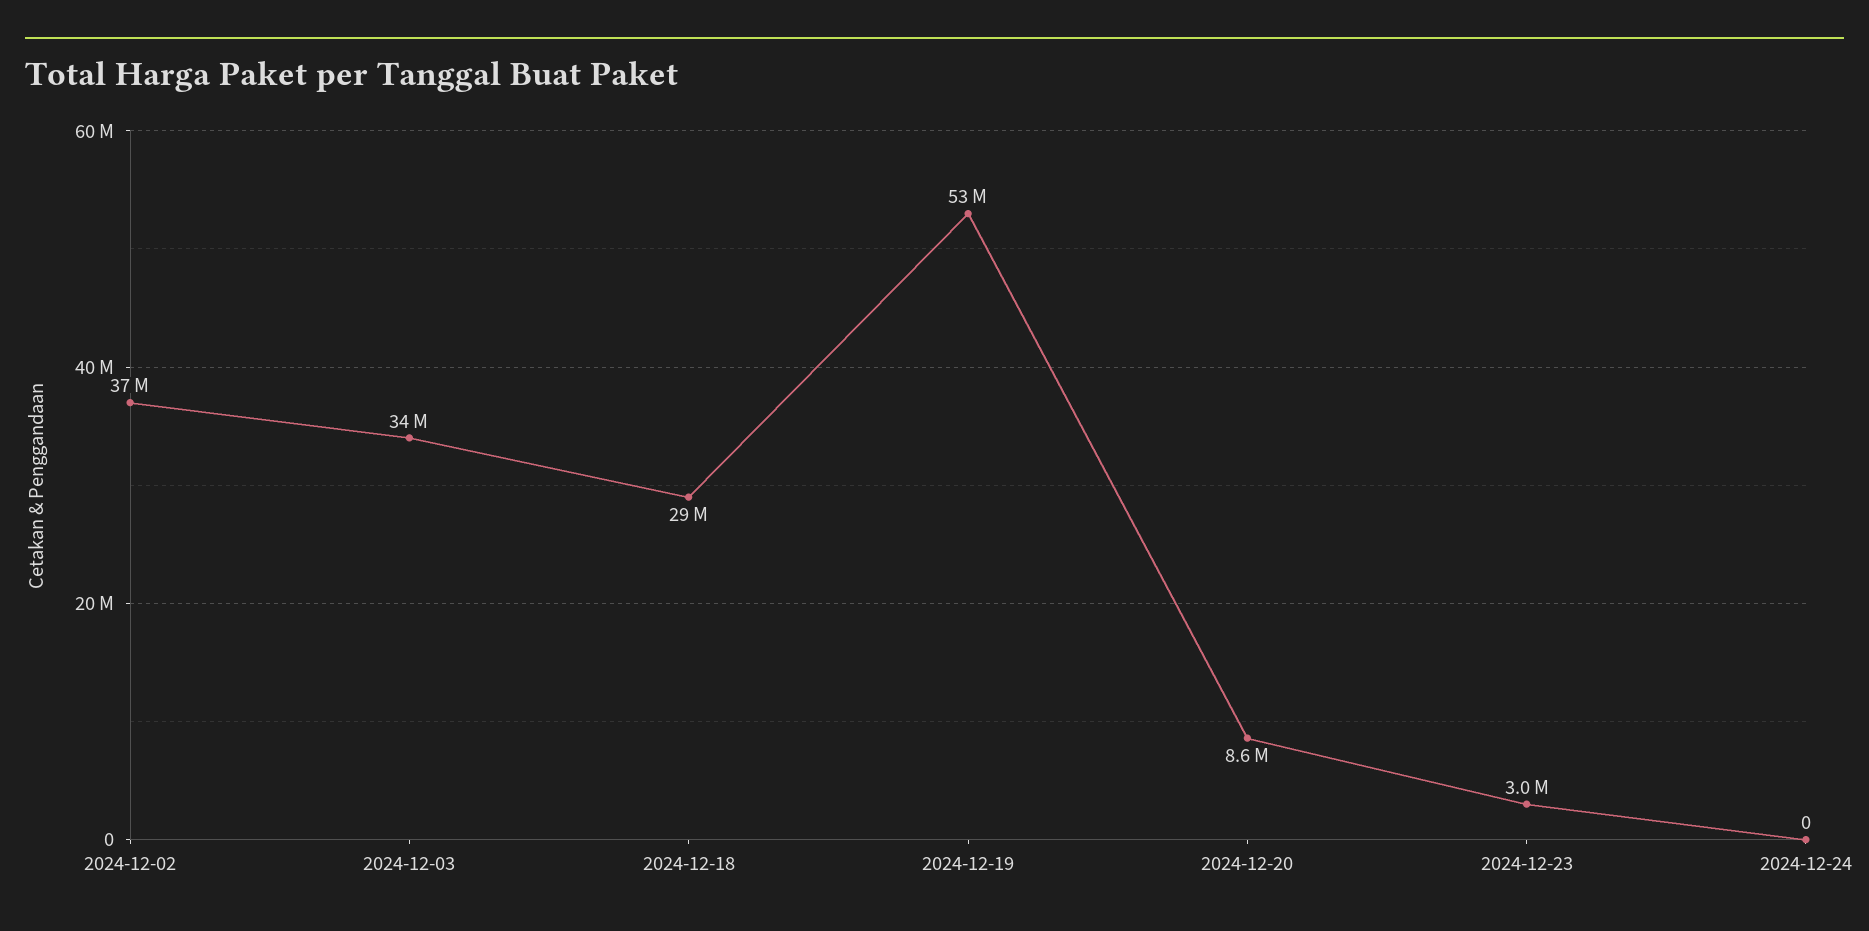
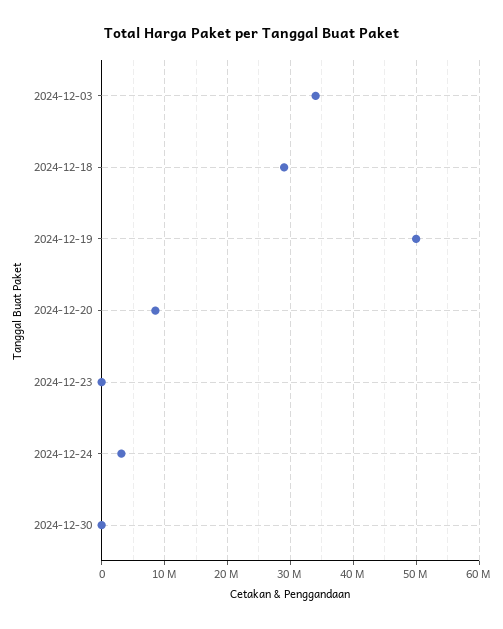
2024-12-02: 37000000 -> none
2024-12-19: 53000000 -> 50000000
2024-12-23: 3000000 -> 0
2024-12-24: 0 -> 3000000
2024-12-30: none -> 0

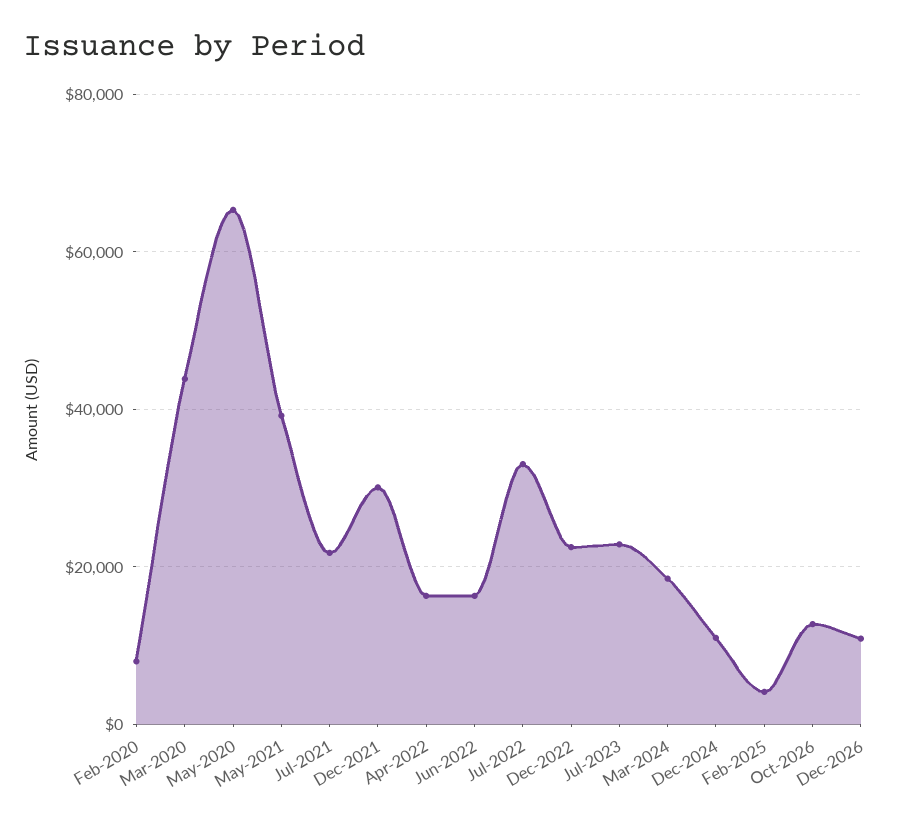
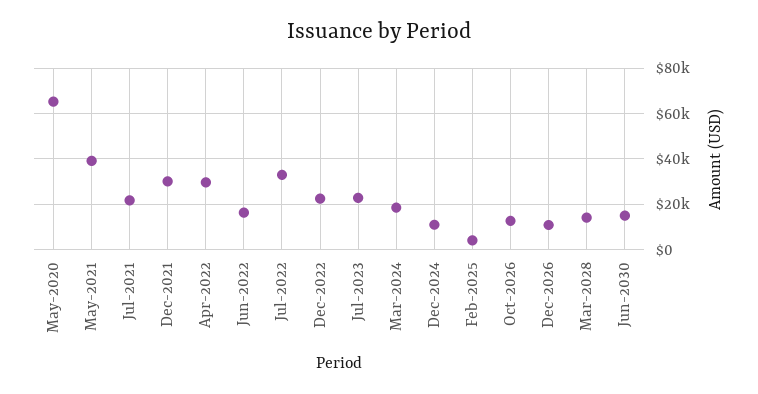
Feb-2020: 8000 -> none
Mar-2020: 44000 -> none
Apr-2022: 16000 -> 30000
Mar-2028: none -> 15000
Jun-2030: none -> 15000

-------------------------

**DIRECTIONS FOR THIS TASK:** Please write out all the data again word for word, but not the pictures.

**RESULT OF THE EXERCISE:**
2024-12-02: 37000000 -> none
2024-12-19: 53000000 -> 50000000
2024-12-23: 3000000 -> 0
2024-12-24: 0 -> 3000000
2024-12-30: none -> 0

Feb-2020: 8000 -> none
Mar-2020: 44000 -> none
Apr-2022: 16000 -> 30000
Mar-2028: none -> 15000
Jun-2030: none -> 15000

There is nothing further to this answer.